Gulzar has a presented a short summary of the structural issues with the Indian Economy here. This is what he says on the topic.
we had highlighted India's chronic human, financial, physical, and institutional capital deficiencies which holds the country back from realising sustained high growth rates.
In other words, in all these three, Indian economy has made little progress since 2007-08. In fact, it is clear that it did not recover from the crisis. The subsequent growth was not built on any sustainable foundation. In contrast, the growth spurt till 2007-08 appears to have been built on some solid financial capital foundations. A structural break appears to have occurred at the turn of the millennium, which moved the country into a high potential growth trajectory. The reforms undertaken by the government in 1999-2004 are an under-appreciated factor.

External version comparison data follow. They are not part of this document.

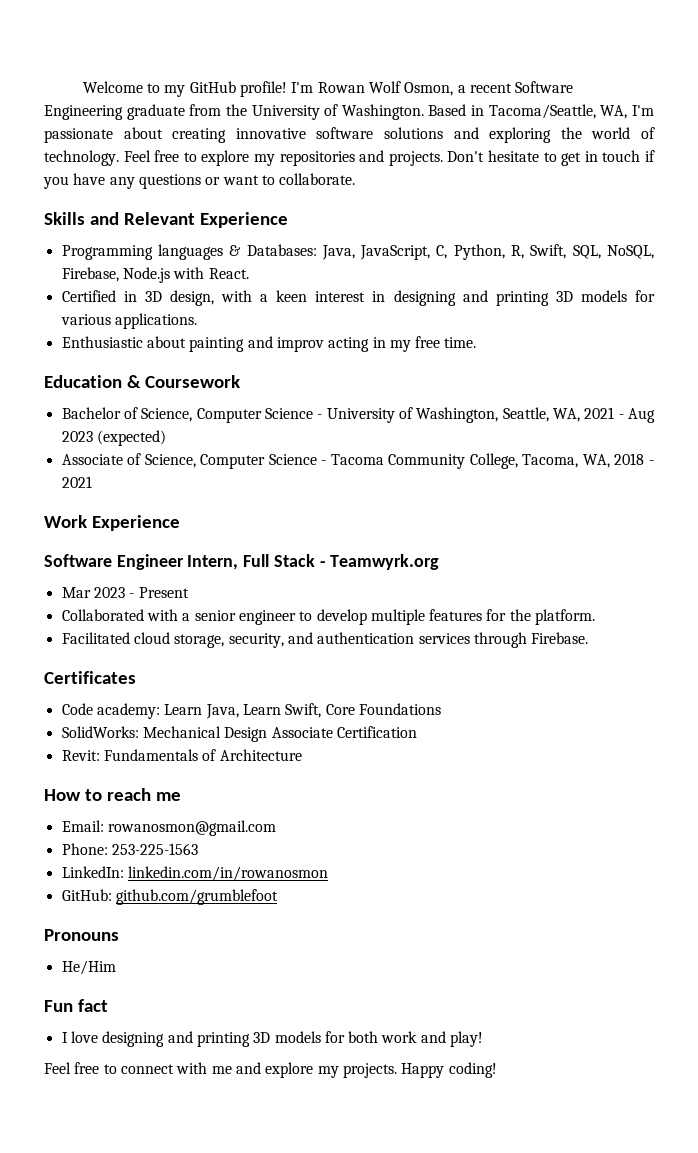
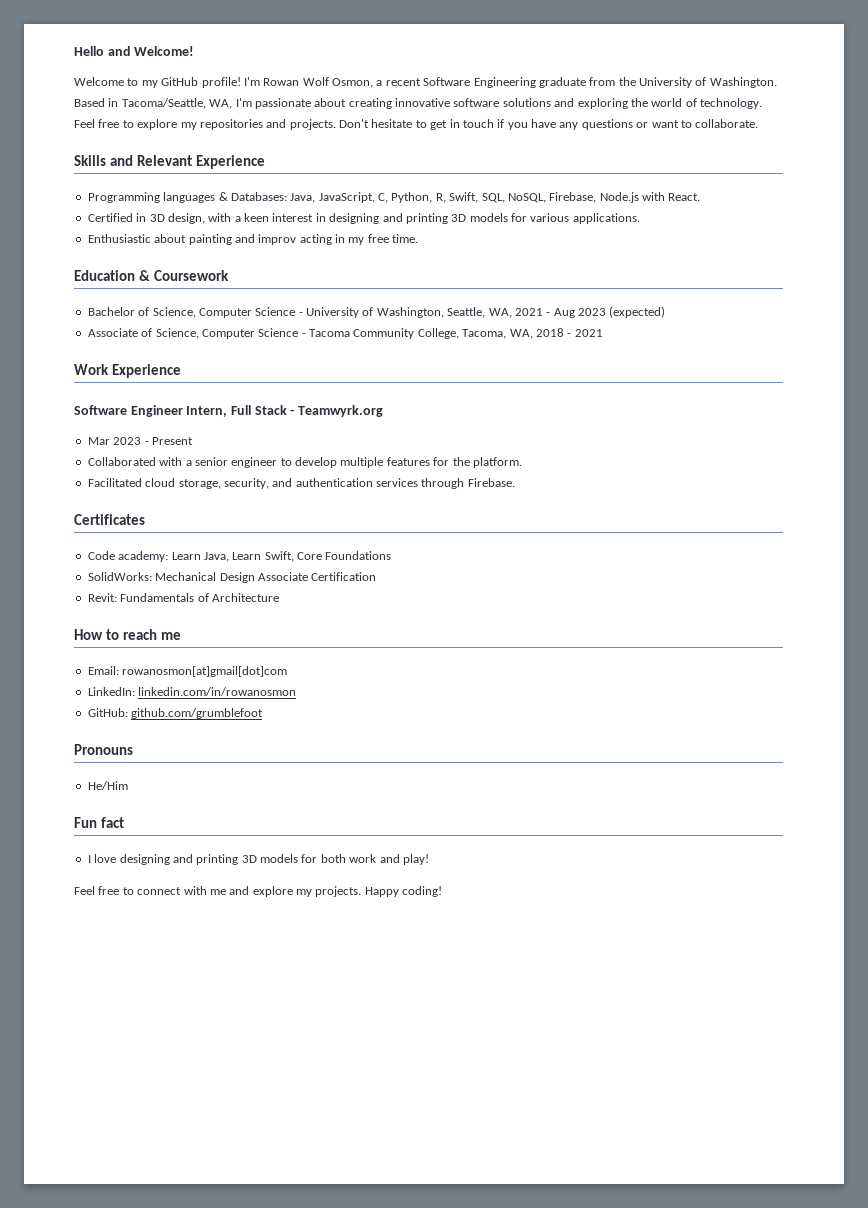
+ Hello and Welcome!
- Email: rowanosmon@gmail.com
- Phone: 253-225-1563
+ Email: rowanosmon[at]gmail[dot]com

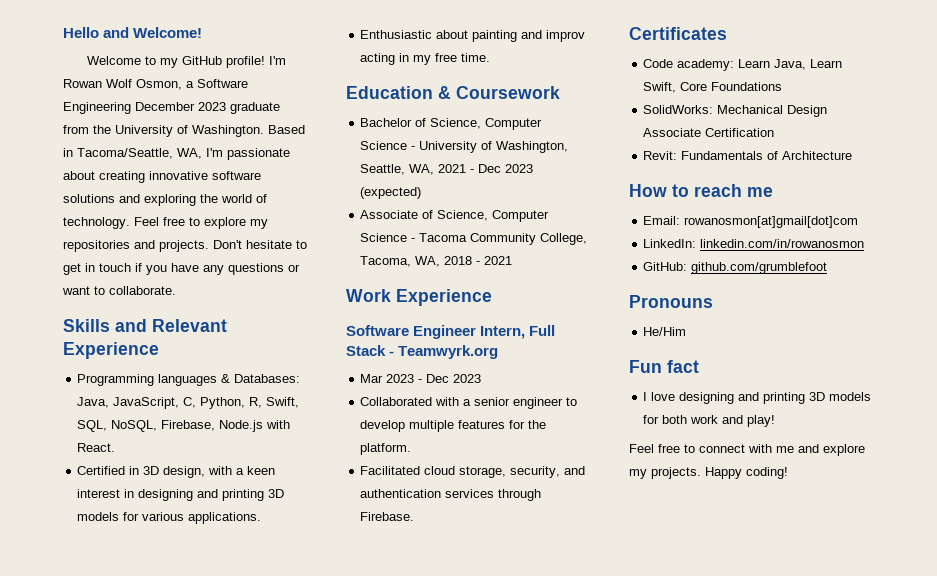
- I'm Rowan Wolf Osmon, a recent Software Engineering graduate from the University of Washington.
+ I'm Rowan Wolf Osmon, a Software Engineering December 2023 graduate from the University of Washington.
- Bachelor of Science, Computer Science - University of Washington, Seattle, WA, 2021 - Aug 2023 (expected)
+ Bachelor of Science, Computer Science - University of Washington, Seattle, WA, 2021 - Dec 2023 (expected)
- Mar 2023 - Present
+ Mar 2023 - Dec 2023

We have not been able to reach economic growth as seen in 2007-08. Lack of adequate reforms is the stated reason by many political commentators. Things have been made worse for the country by the downturn in the global economy.
The question is, what should have been done to spur growth? Would the economy have responded to these reform moves in the desired manner? Would the costs of such reform be adequately compensated by the ‘gains’, assuming that they were realized? Why do we speak of big-ticket reforms only? The assumption is that such big-ticket reforms, whose benefits would flow to large corporates directly, are beneficial to the country as the topline grows? Why is that we do not discuss distributive aspects of economic growth in the same breath? Why is that we do not see any discussion on how to foster growth of our MSMEs? Why are we not speaking of improving ease of doing business as more important to promoting Indian industry and businesses? Why are we only focused on country level issues and not about numerous hurdles to economic activity at local level? Why are we bothered only about growth and not about the gini coefficient? Is it ok to sacrifice the country’s businesses and the country’s poor at the altar of so-called structural reforms, which seem to be far removed from most businesses in India.
Are the banks there to serve the rich and already existing businesses? Why is it that Banks we see regularly run into issues of NPAs? Why do Banks participate in Evergreening of bad loans given to the rich till such a time that they beyond redemption? Why is it that Banks throw the book at small businesses while they lend egregious amounts to the super-rich from whom they are unable to recover?
Many economic thinker and policy makers want to tell us that the country and we will benefit very much if large structural reforms to invite FDI are taken up? I am unable to see a direct link between the so called reforms in FDI and the growth in economy. Have interested parties made concurrent occurrence of reforms and growth appear to be correlation in order to push more of the same?
Why are we prioritizing growth? Growth does not seem to affect most of the country’s population beneficially. Only a patriotic feeling that the country is ‘Developing’ makes us happy with ‘growth’. We see a lot of protectionist barriers come up in the Developed world. We need to look at growth which affects a good number of our countrymen positively. Don’t we need to talk to Indian businesses, small and big to see what they need in order to do better and be competitive in the world?
I feel we need to redefine what we hope to achieve in terms of economic growth including its distributive aspects. Fundamentally, we should make it easy for our businesses to function with the protection of rule of law to meet these agreed objectives. I say this, as large investments have rarely increased employment opportunities proportionately. We cannot hope the people would find something to do and do little about it. All planning should prominently include elements of how people would be affected and should be less focused on some topline number.